The first date that we specify is the anchor date or the starting point for the date math. Add two trailing pipe symbols. You could then add one day (+1d) or subtract two weeks (-2w). This math expression is relative to the anchor date that you specify.

You could also round off dates by adding a forward slash to the date or time unit.

To find products added in the last year and rounded off by month:

GET products/_search
{
  "query": {
    "range": {
      "created": {
        "gte": "now-1y/M"
      }
    }
  }
}

The keyword now refers to the current date and time.

Prefix

Use the prefix query to search for terms that begin with a specific prefix.

GET shakespeare/_search
{
  "query": {
    "prefix": {
      "speaker": "KING"
    }
  }
}

Exists

Use the exists query to search for documents that contain a specific field.

GET shakespeare/_search
{
  "query": {
    "exists": {
      "field": "speaker"
    }
  }
}

Wildcards

Use wildcards to search for terms that match a wildcard pattern.

Feature Behavior
* Specifies all valid values.
? Specifies a single valid value.

To search for terms that start with H and end with Y:

GET shakespeare/_search
{
  "query": {
    "wildcard": {
      "speaker": {
        "value": "H*Y"
      }
    }
  }
}

If we change * to ?, we get no matches, because ? refers to a single character.

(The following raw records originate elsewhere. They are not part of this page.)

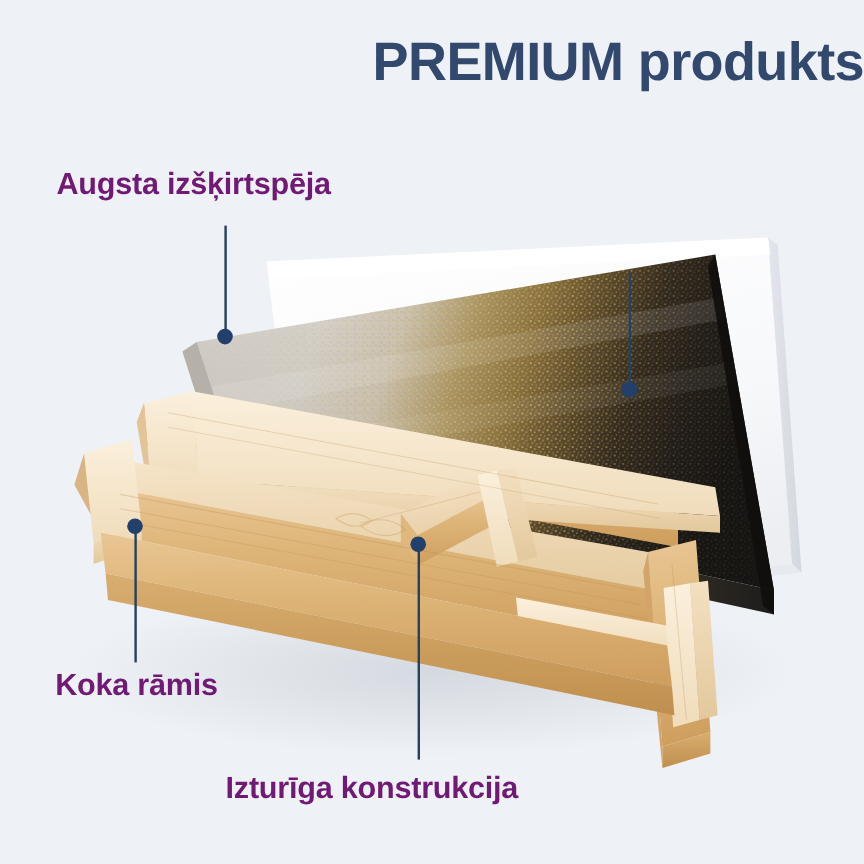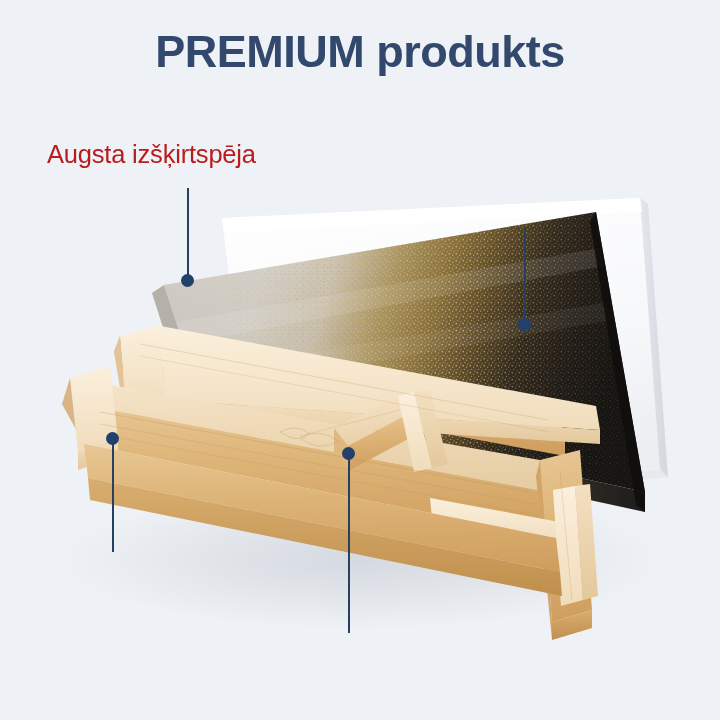"PREMIUM produkts" #title { text-align: center -> right }
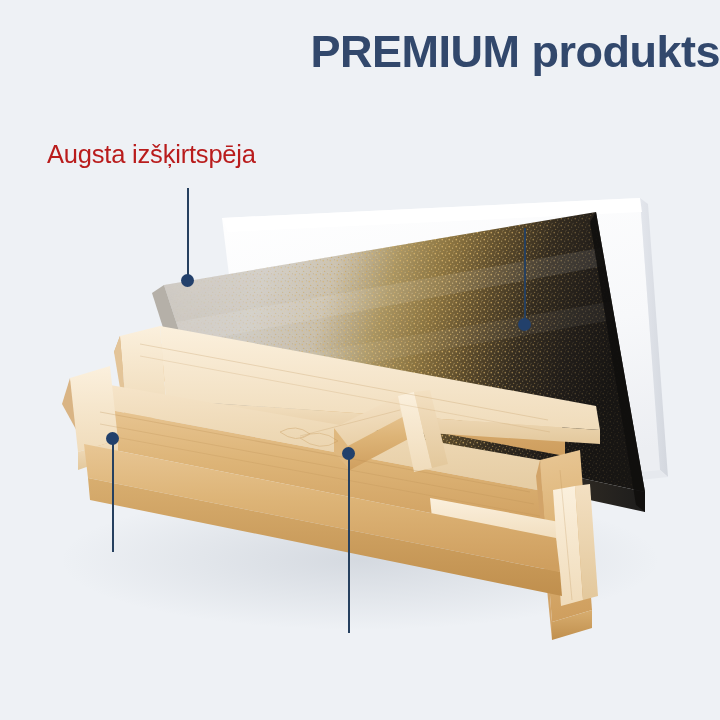"Augsta izšķirtspēja" .callout-label { color: #b91c1c -> #701a75; font-weight: 400 -> 700 }
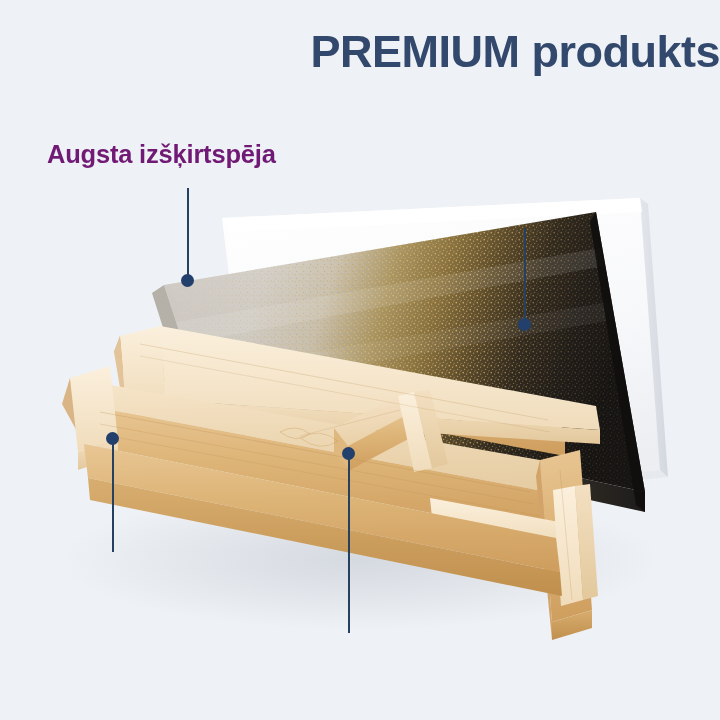"Koka rāmis" div.callout-label { html: none -> <div>Koka rāmis</div> }
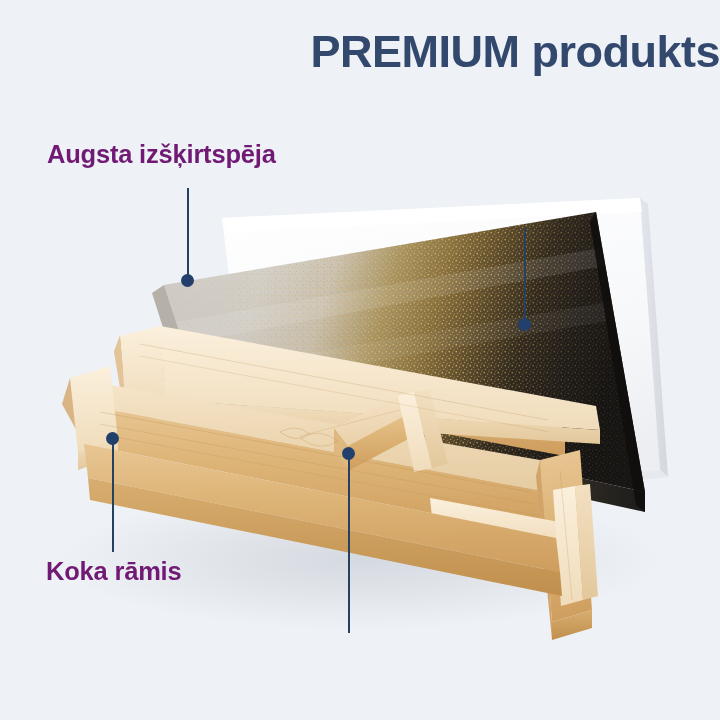"Izturīga konstrukcija" div.callout-label { html: none -> <div>Izturīga konstrukcija</div> }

Wildcard queries tend to be slow because they need to iterate over a lot of terms. Avoid placing wildcards at the beginning of a query as it could be a very expensive operation.

Regex

Use the regex query to search for terms that match a regular expression.

This regular expression matches any one uppercase or lowercase letter:

GET shakespeare/_search
{
  "query": {
    "regexp": {
      "play_name": "H[a-zA-Z]+mlet"
    }
  }
}

Regular expressions are applied to the terms in the field and not the entire value of the field.

The efficiency of your regular expression depends a lot on the patterns you write. Make sure you write regex queries with either a prefix or suffix to improve performance.